→ Data section
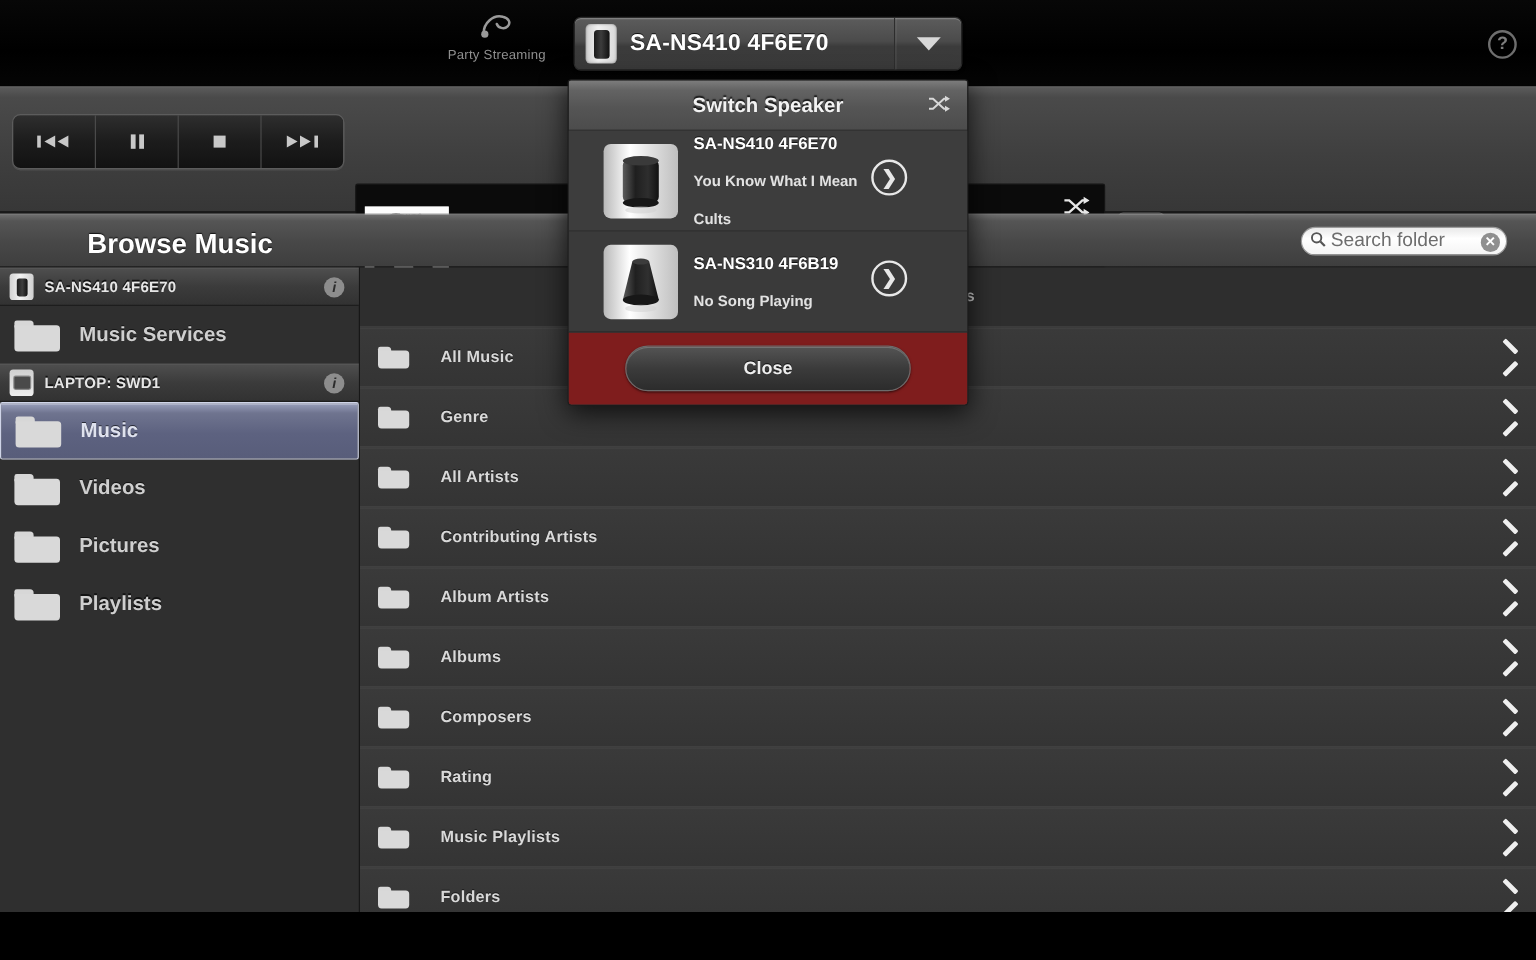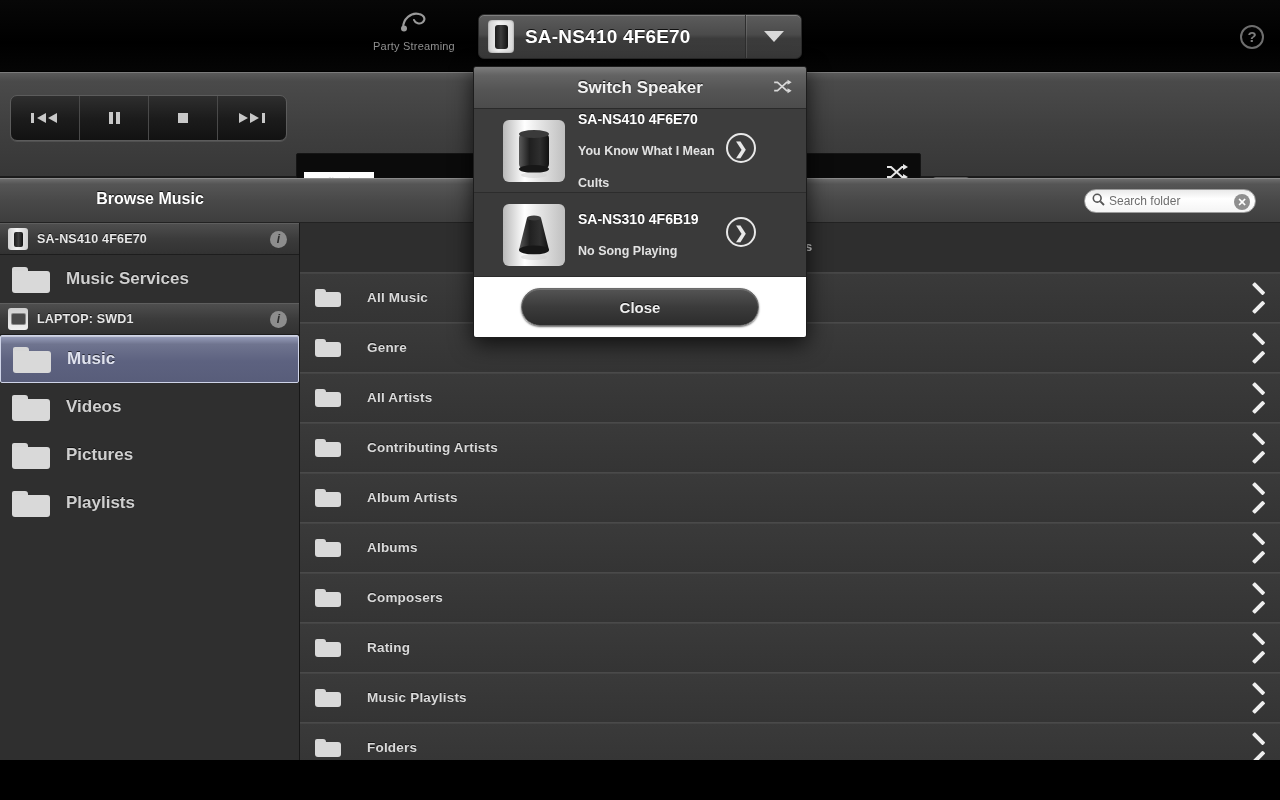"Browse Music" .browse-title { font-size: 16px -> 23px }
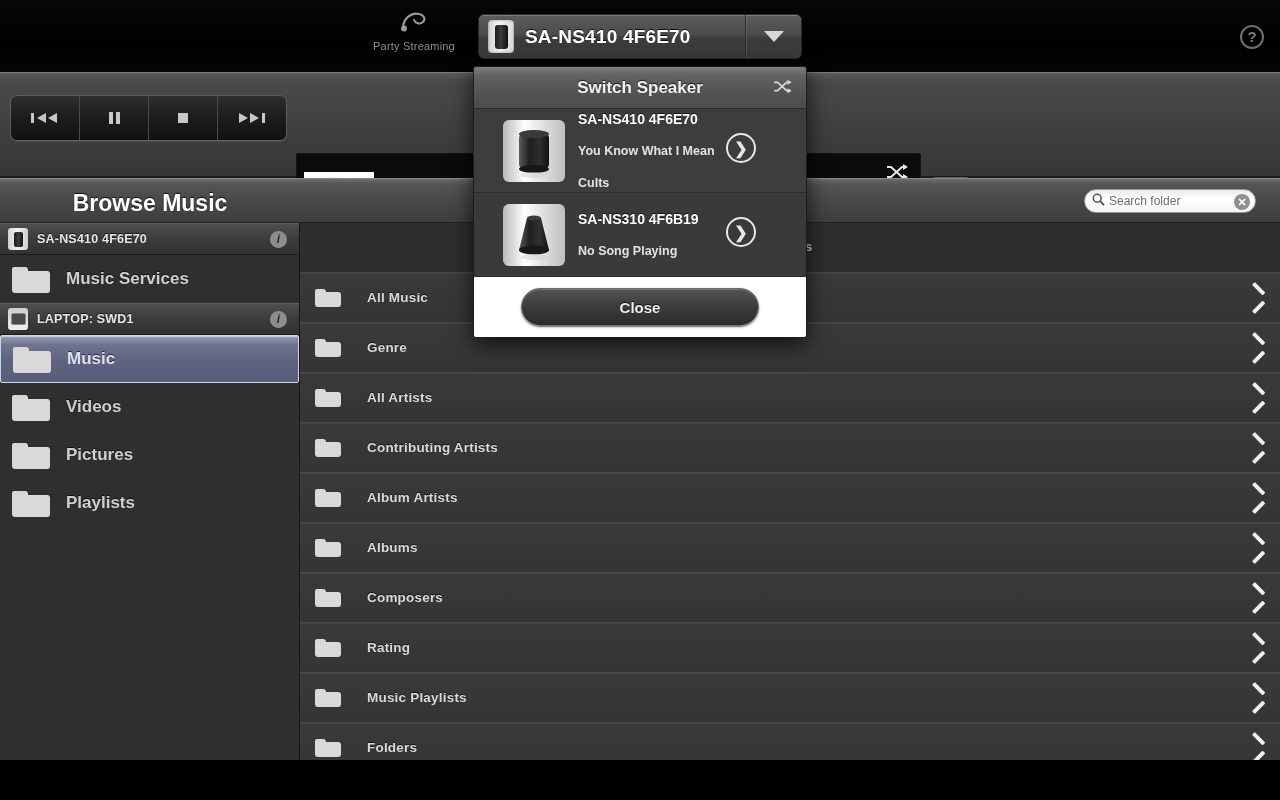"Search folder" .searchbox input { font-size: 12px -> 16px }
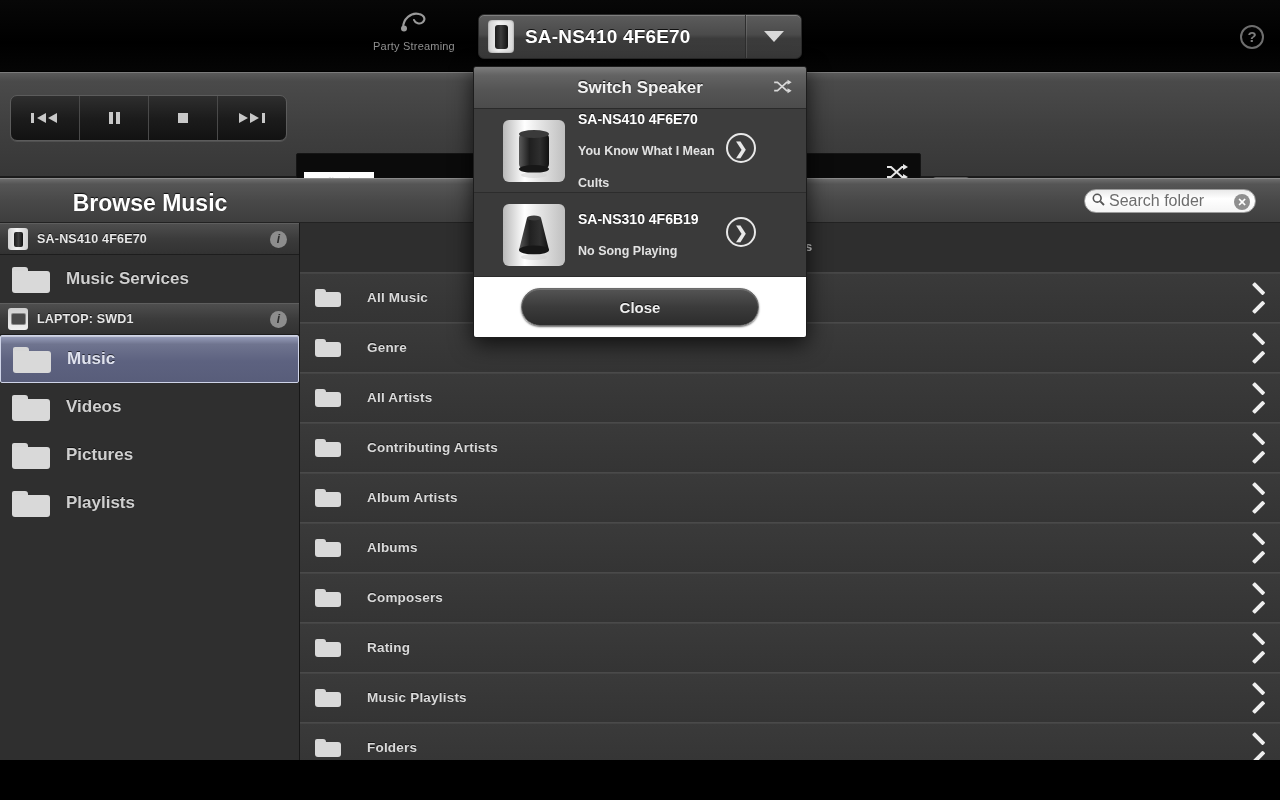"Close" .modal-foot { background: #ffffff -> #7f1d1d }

* * *

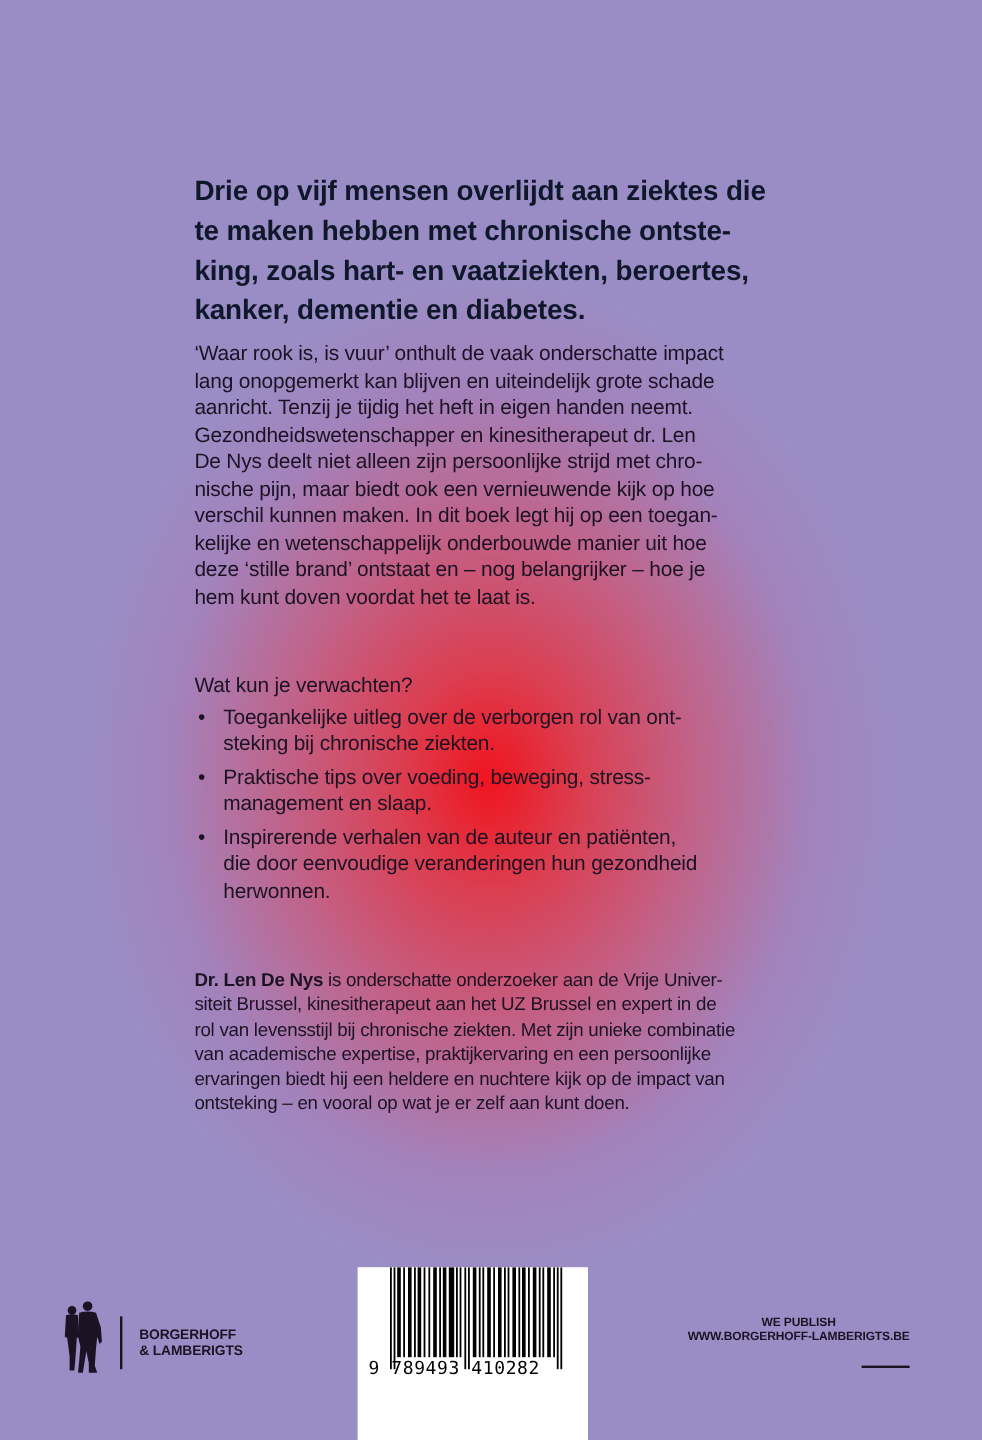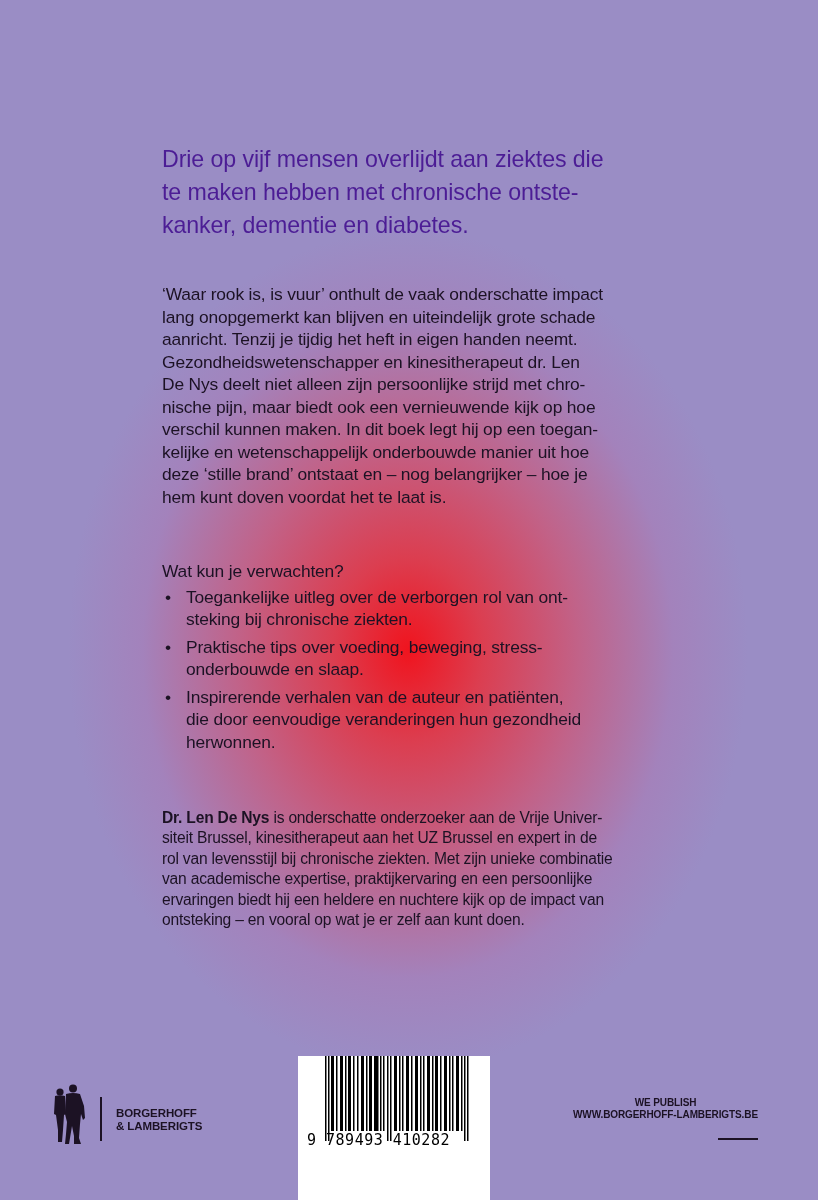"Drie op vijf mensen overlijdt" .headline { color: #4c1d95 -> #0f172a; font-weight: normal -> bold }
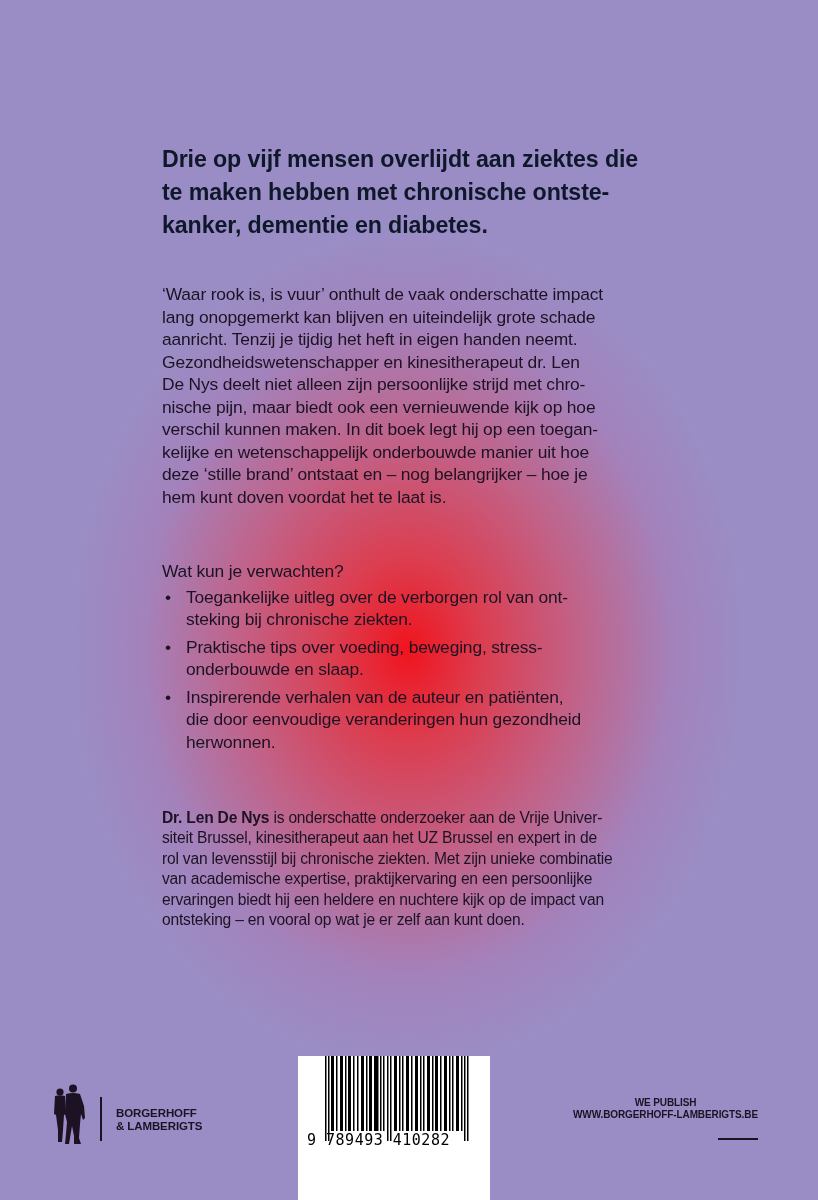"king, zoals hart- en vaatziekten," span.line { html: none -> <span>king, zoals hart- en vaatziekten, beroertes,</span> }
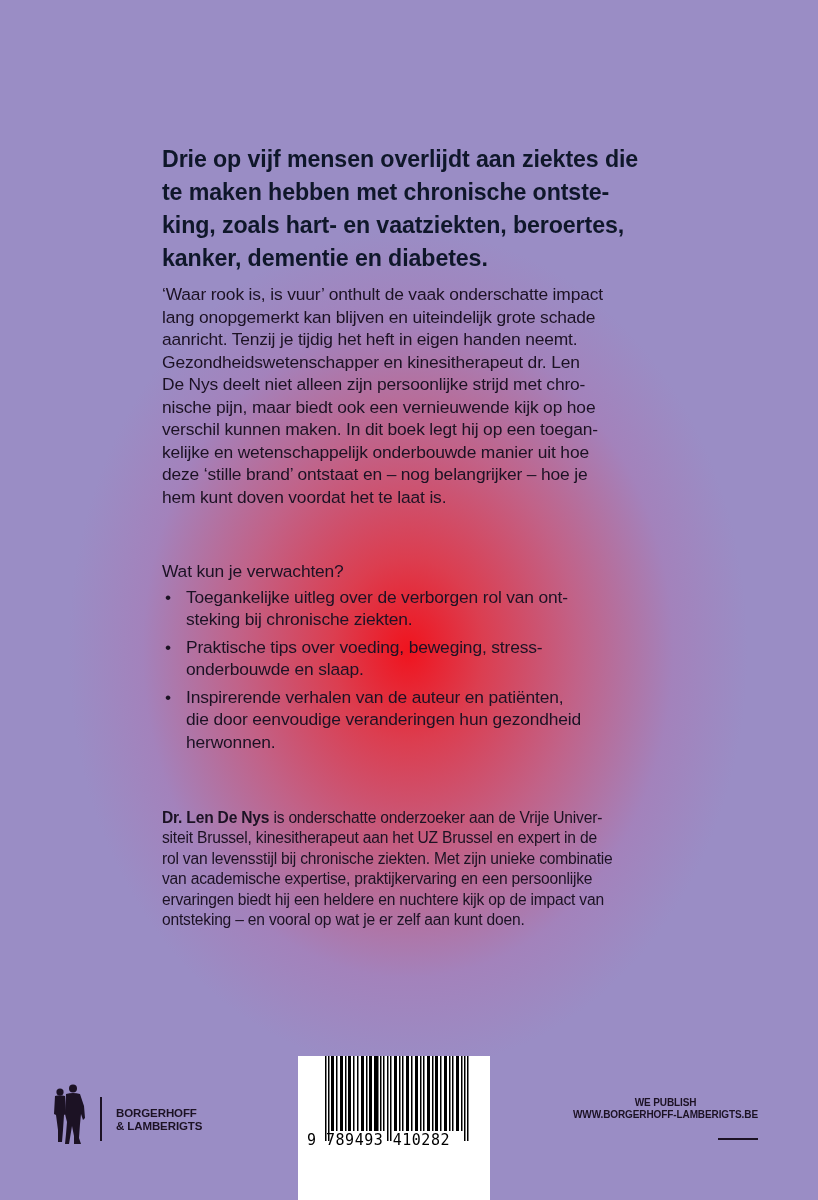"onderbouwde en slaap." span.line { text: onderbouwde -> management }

→ Work instruction
Could you write out exactly the lines of the data above that run from the one holding "font-size: 16px ->" to the one holding "background: #ffffff ->", with both ends in and all pictures out?

→ Written response
"Browse Music" .browse-title { font-size: 16px -> 23px }
"Search folder" .searchbox input { font-size: 12px -> 16px }
"Close" .modal-foot { background: #ffffff -> #7f1d1d }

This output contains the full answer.